I would not offer an opinion on an issue not before the court. That said, it does seem reasonable that the legislature intended to treat guns not just as sui generis but as being less regulanle than any other kind of business, and hence meant what it said. But because the language strikes me as potentially ambiguous, I might have considered legislative history if there was any that provided clear guidance on what the legislature intended.
I see the language as ambiguous because It strikes me as plausible that if the legislature had intended to reach commerce, it might have used a word like “sale,” all the other words relate only to individual posession and use by a single person, and “transfer” might refer to movement from one place to another rather than a change of ownership.
I see the language as ambiguous because It strikes me as plausible that if the legislature had intended to reach commerce, it might have used a word like “sale,” all the other words relate only to individual posession and use by a single person, and “transfer” might refer to movement from one place to another rather than a change of ownership.
But this is obviously wrong.
a local unit of government shall not enact an ordinance or regulation pertaining to, or regulate in any other manner, the ownership, transfer, transportation, carrying, or possession of … firearms"
"ownership" does not necessarily "relate only to individual posession and use by a single person" since property may be owned jointly by more than one person.
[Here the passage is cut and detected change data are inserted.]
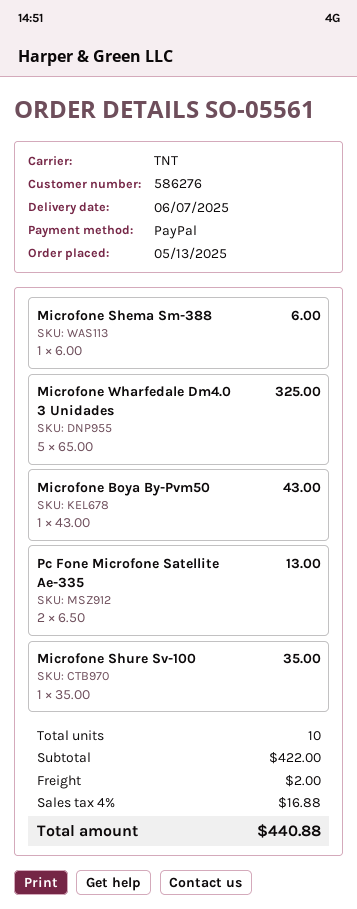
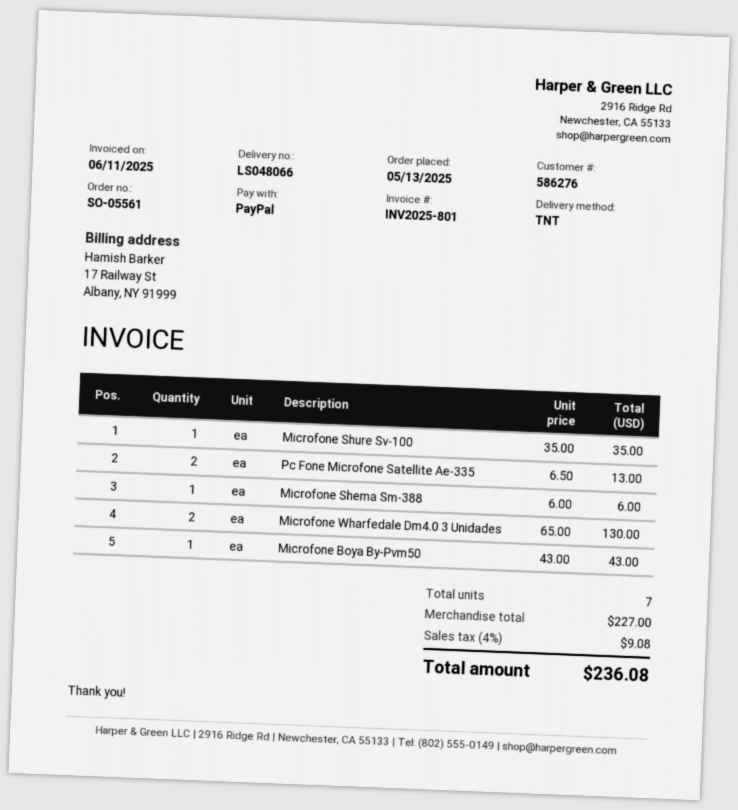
Microfone Wharfedale Dm4.0 3 Unidades: 5 x 65.00 = 325.00 -> 2 x 65.00 = 130.00
total quantity: 10 -> 7
subtotal: 422.00 -> 227.00
shipping: 2.00 -> none
tax: 4% = 16.88 -> 4% = 9.08
total: 440.88 -> 236.08

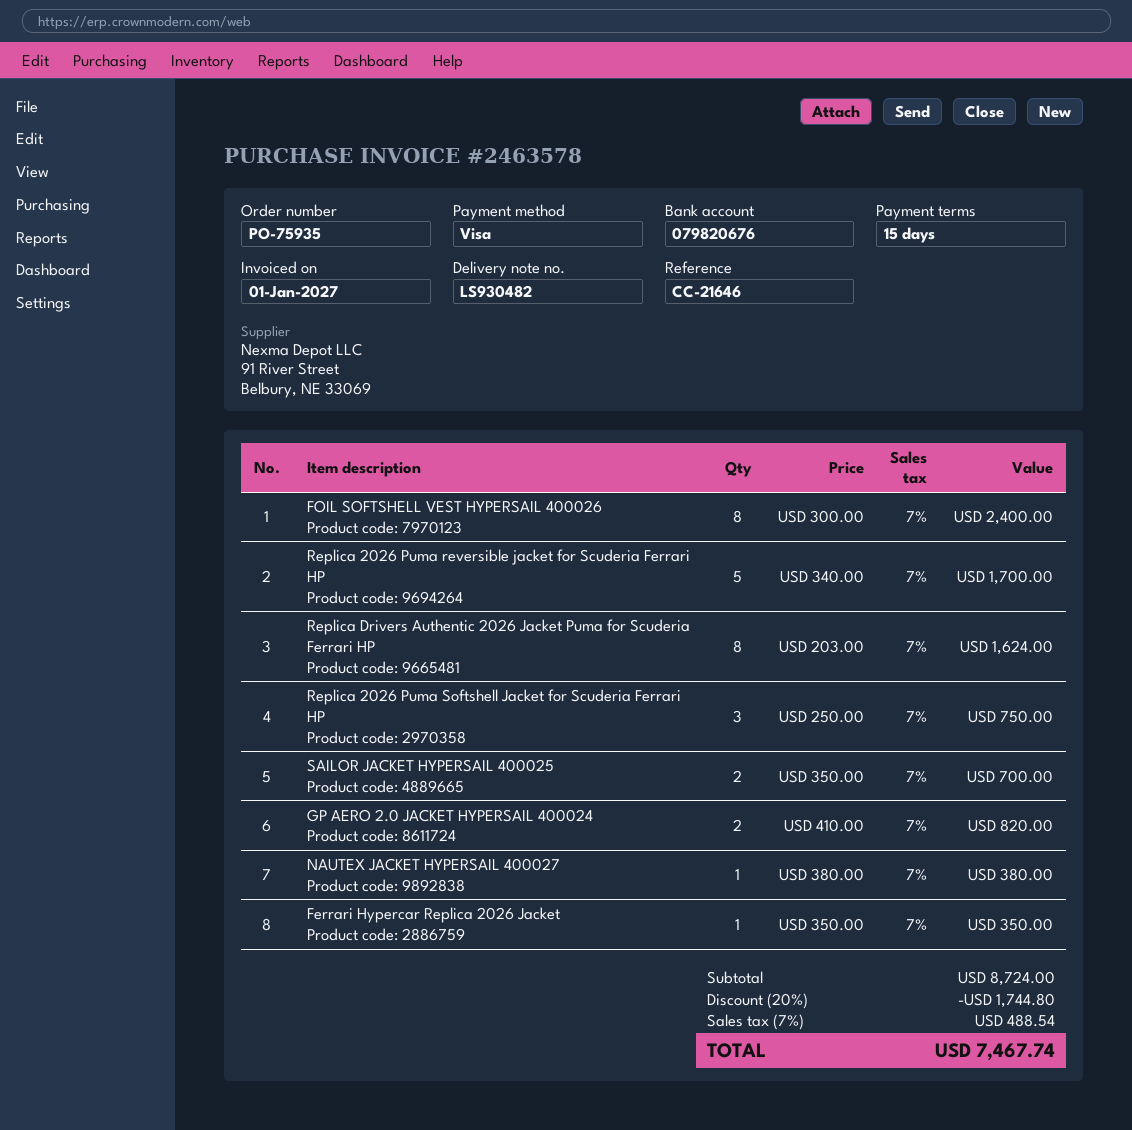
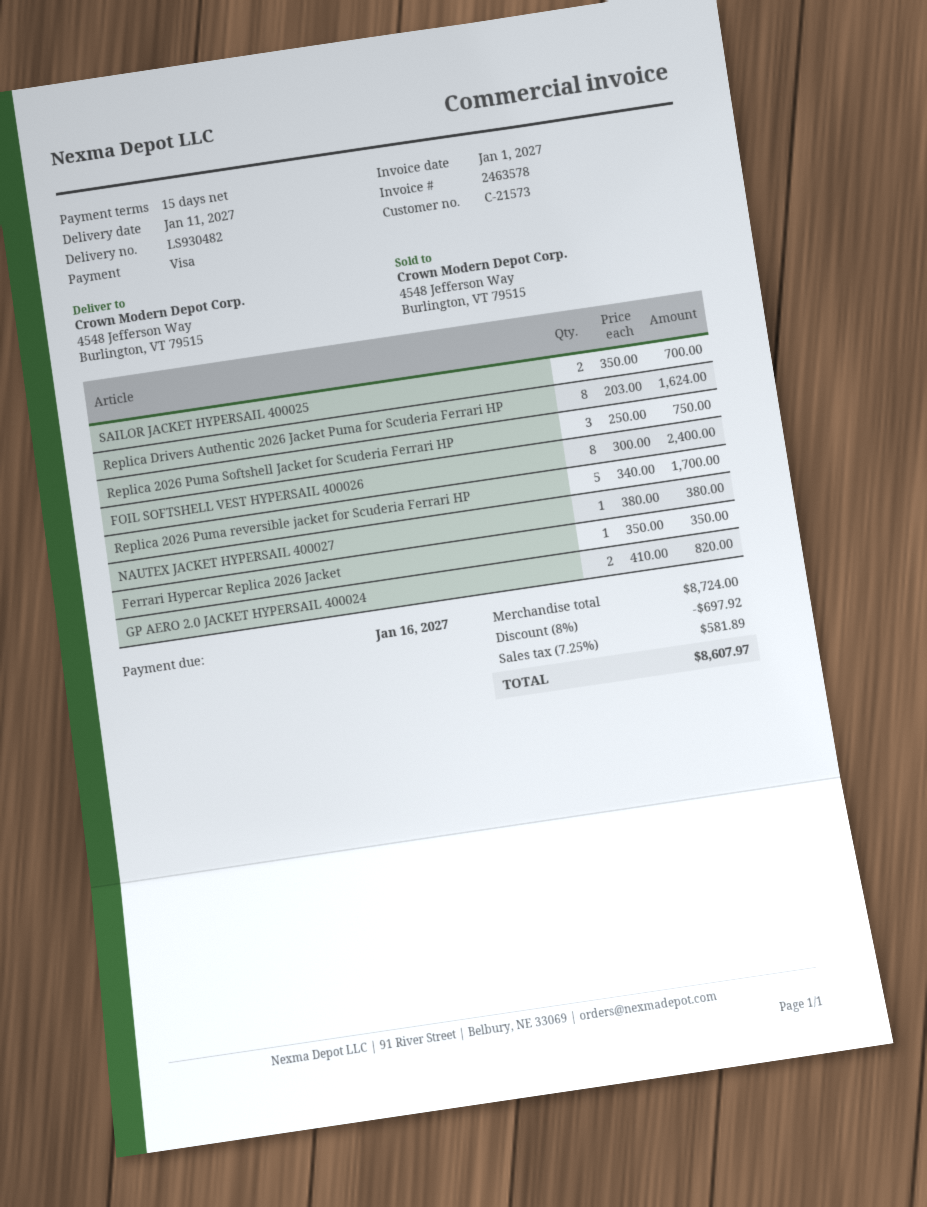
discount: 20% = 1744.80 -> 8% = 697.92
tax: 7% = 488.54 -> 7.25% = 581.89
total: 7467.74 -> 8607.97

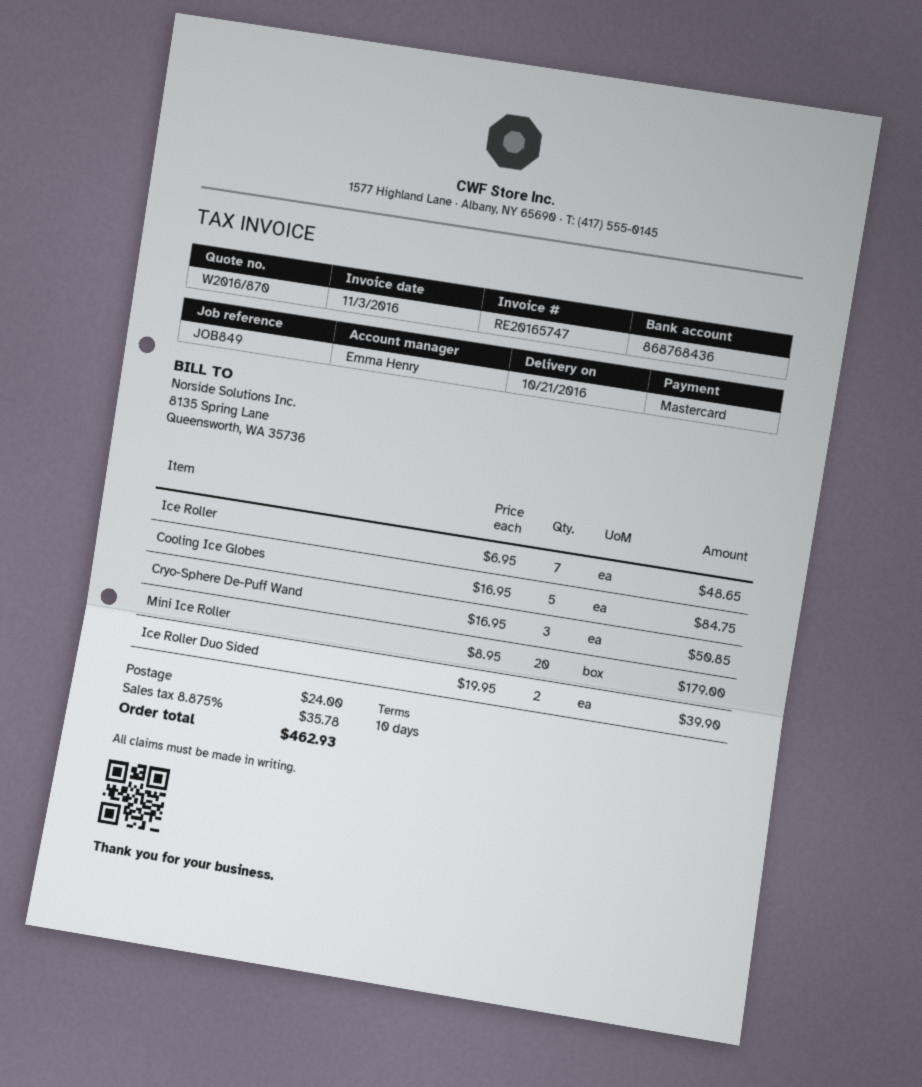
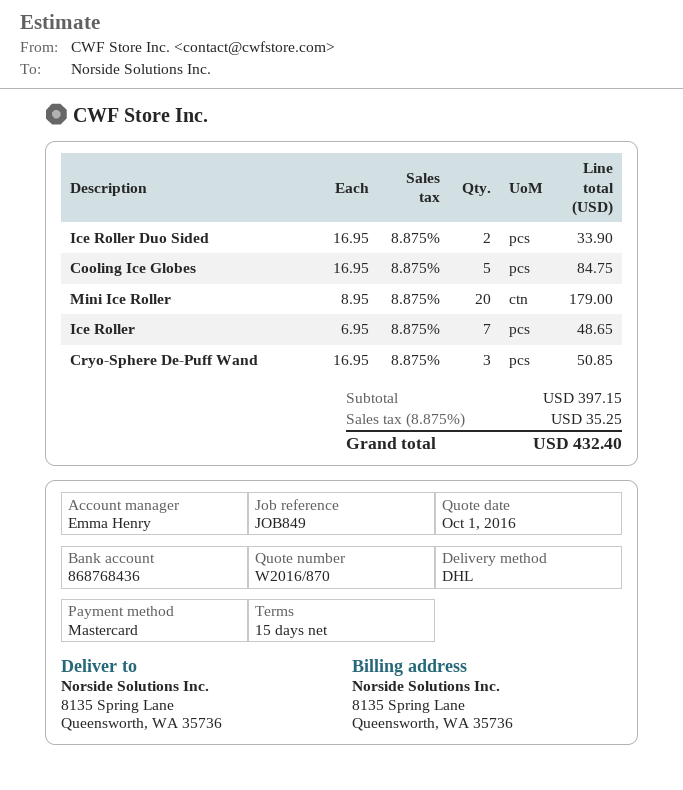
payment terms: 10 days -> 15 days
Ice Roller Duo Sided: 2 x 19.95 = 39.90 -> 2 x 16.95 = 33.90
shipping: 24.00 -> none
tax: 8.875% = 35.78 -> 8.875% = 35.25
total: 462.93 -> 432.40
Secondly since the list refers to "ownership" and "possession" separately, we are reminded that possession and ownership are different things, and that property may be possessed by someone who is not its owner. That would make two people. And third, ownership can change from one person to another. Again more than one person. You would have to be straining the the point of hernia to argue that a regulation regulating the change of ownership of an item of property was not a regulation "pertaining to, or regulating in any other manner" - ownership.
Much the same analysis - if analysis be needed - applies to "possession." Possession is not limited to one person, least of all when possession by one person is transformed into possession by another.
"transportation" again does not have to be a single person game. I can transport your gun for you, to you or from you or from a third party to another third party. "Carrying" likewise.
So none of the words in the list are limited in the way you describe. Indeed even the circuit court did not attempt such mental gymnastics - it hung its hat on the "absurdity" of transfers including transfers by way of commercial sales.
The reality is that the search for "absurdity" in the legislation is a hopeless task. The only absurdity on offer is the absurd idea that the legislation is ambiguous.
This is fairly routine purposive construction of a statute, as opposed to textualist construction.
1. identify whether the statute's text appears to require something that the judge regards as "absurd" - ie a policy choice that the judge regards as ridiculous
2. if it does so, determine that the text is "ambiguous" - and invent a revised meaning, however remote from the actual one, that corresponds with the judge's notion of good policy.
It is straining for an acceptable answer, policy wise. Nothing to do with law. Just politics.